Assignment:
Would you filter these records and copy every line that has the word "kuno"?

Dataset entries:
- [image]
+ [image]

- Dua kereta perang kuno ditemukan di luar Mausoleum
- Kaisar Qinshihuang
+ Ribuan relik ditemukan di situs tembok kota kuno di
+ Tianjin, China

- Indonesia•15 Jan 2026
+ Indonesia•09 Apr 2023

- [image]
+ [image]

---

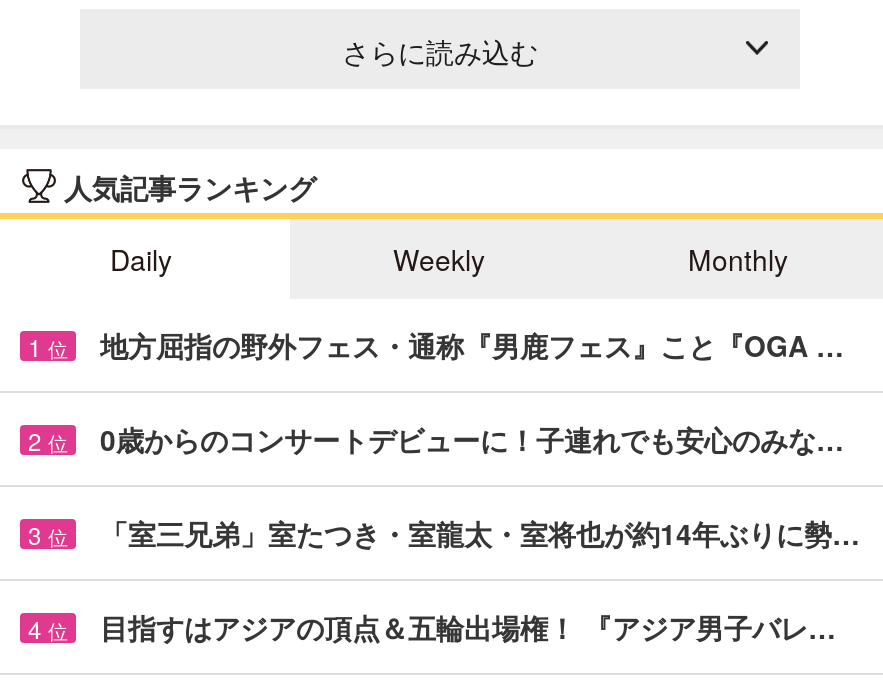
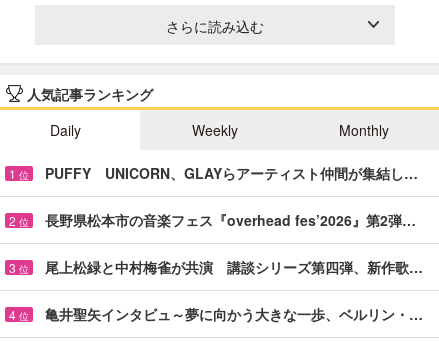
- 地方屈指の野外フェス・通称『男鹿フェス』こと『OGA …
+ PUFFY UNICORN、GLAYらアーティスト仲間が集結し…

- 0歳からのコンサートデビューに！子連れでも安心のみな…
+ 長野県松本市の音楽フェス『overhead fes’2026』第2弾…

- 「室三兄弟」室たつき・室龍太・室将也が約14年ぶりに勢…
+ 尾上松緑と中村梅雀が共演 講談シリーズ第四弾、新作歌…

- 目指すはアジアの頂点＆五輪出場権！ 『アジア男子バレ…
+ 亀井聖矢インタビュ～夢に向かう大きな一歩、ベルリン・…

Expected output:
- Dua kereta perang kuno ditemukan di luar Mausoleum
+ Ribuan relik ditemukan di situs tembok kota kuno di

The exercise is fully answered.